Material for this task Start Marker
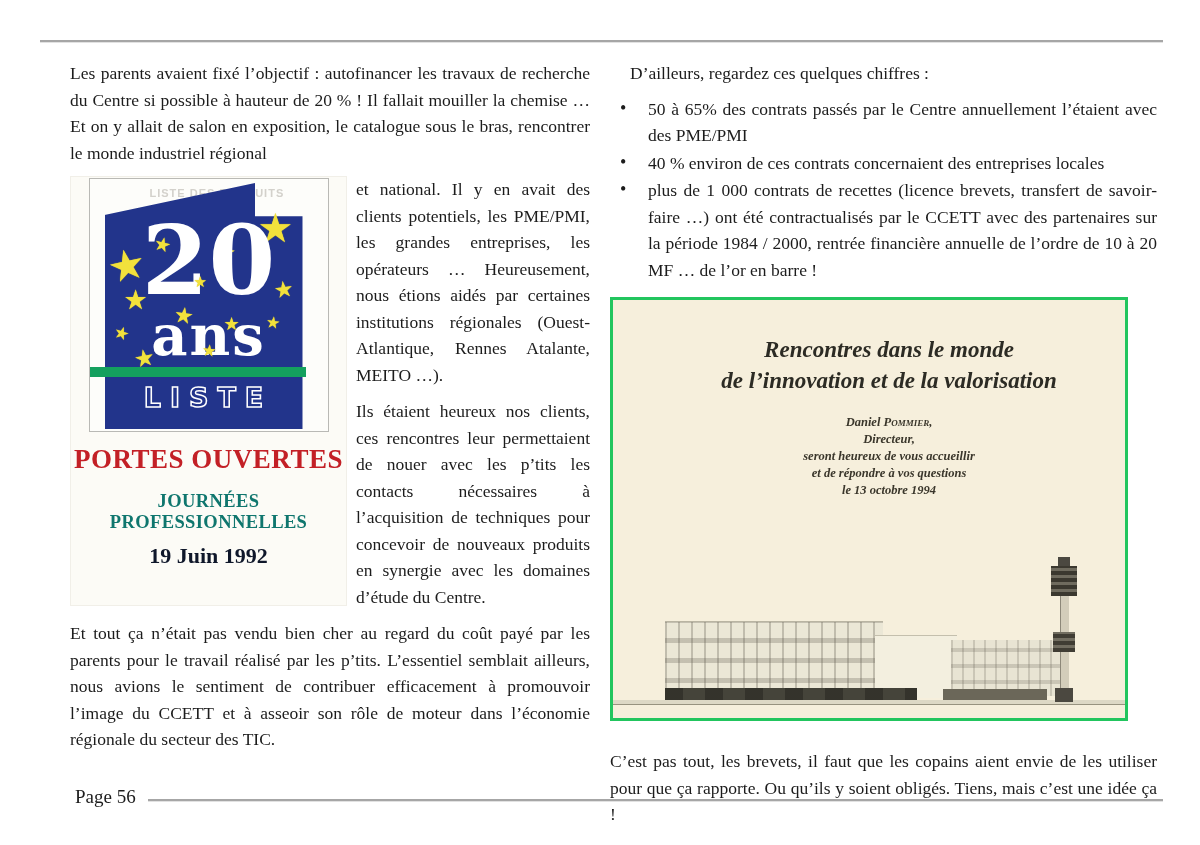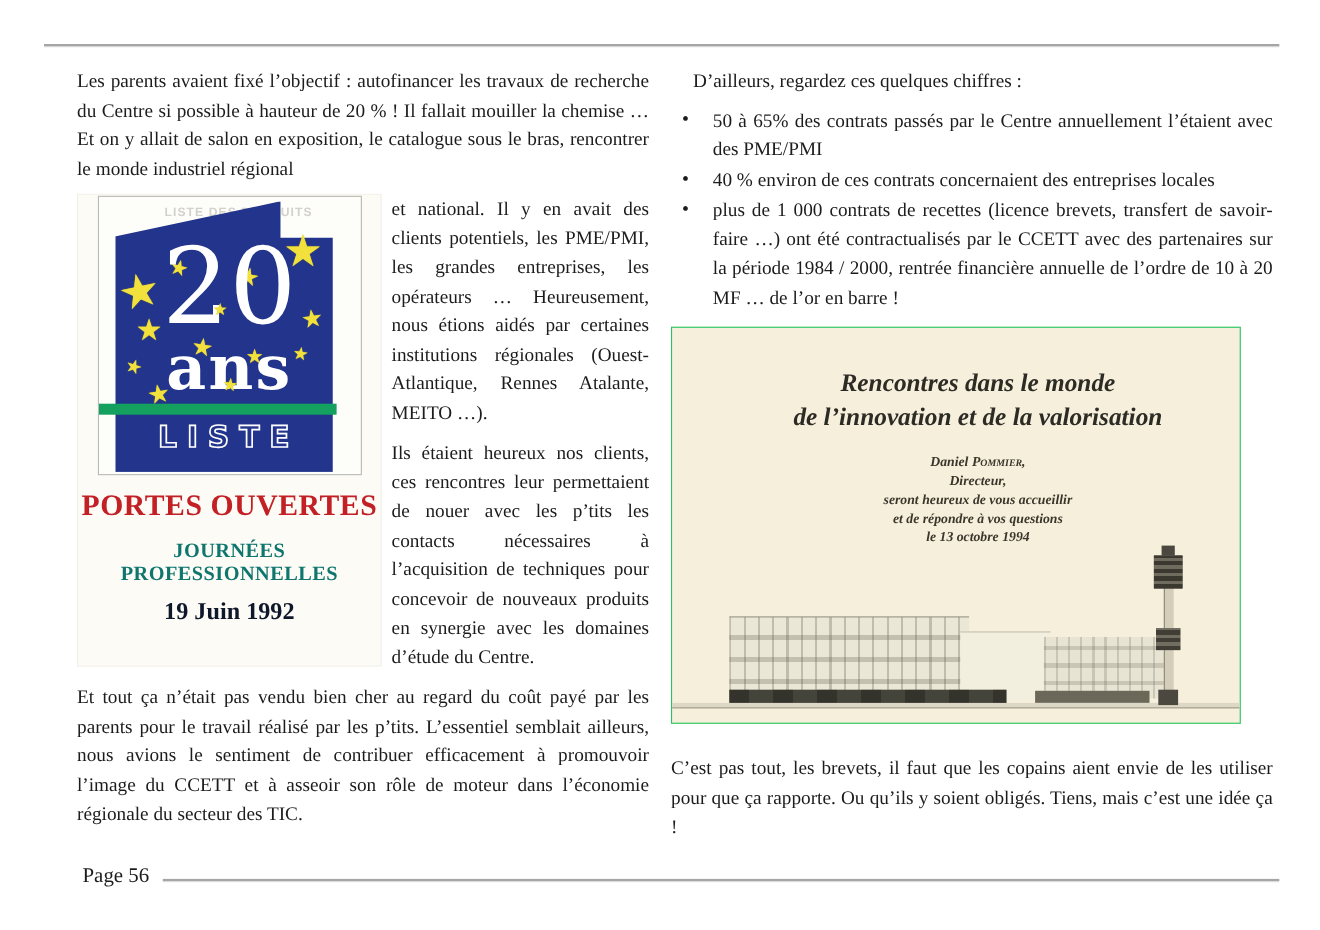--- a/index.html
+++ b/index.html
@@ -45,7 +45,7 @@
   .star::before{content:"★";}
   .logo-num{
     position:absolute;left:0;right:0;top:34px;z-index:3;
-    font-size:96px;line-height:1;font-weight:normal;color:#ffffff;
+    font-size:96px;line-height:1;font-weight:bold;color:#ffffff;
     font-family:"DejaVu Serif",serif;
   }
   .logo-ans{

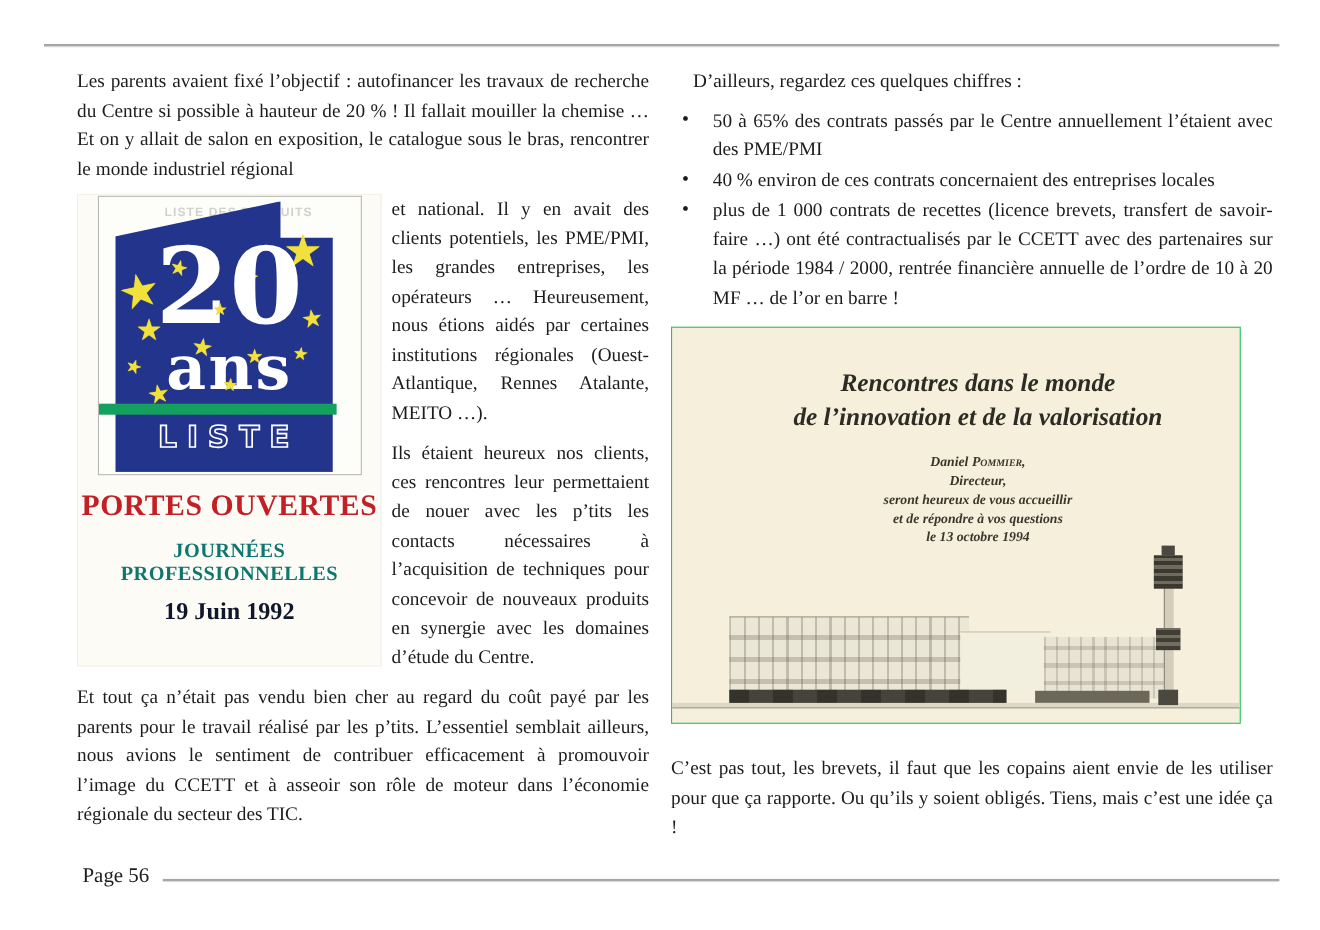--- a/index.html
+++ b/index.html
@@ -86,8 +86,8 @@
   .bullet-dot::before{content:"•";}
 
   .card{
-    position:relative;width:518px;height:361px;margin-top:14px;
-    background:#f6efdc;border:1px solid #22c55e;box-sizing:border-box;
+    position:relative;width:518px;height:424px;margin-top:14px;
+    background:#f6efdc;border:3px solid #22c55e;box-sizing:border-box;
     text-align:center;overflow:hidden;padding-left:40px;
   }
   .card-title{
Material for this task End Marker
Material for this task Start Marker
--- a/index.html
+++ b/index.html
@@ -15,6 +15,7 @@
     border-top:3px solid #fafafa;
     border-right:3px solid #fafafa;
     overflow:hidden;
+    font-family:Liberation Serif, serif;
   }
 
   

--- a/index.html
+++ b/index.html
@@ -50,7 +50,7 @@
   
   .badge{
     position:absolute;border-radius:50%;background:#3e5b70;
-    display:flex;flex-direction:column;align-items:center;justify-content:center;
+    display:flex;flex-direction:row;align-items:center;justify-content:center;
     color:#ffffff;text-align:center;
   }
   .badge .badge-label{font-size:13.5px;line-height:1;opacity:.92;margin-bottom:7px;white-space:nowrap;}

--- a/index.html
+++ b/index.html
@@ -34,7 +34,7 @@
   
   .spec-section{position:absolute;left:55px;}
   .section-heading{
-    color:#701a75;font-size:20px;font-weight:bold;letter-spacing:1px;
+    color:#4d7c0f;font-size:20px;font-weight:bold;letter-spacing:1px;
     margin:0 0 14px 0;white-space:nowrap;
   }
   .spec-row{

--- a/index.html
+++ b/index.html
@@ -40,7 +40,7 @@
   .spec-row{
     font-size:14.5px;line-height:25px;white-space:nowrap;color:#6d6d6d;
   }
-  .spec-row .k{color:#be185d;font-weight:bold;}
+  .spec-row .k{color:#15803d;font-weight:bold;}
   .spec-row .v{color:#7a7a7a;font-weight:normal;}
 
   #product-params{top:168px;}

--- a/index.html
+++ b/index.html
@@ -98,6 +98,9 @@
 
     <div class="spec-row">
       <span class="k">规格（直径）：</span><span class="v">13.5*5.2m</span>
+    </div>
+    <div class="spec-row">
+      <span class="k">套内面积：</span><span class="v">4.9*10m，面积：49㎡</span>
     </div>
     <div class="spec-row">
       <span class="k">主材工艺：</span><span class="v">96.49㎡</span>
Material for this task End Marker
## Exercise objective
Using the listing above, show each line with the word "justify" in it.

## Answer to the exercise
-    display:flex;flex-direction:column;align-items:center;justify-content:center;
+    display:flex;flex-direction:row;align-items:center;justify-content:center;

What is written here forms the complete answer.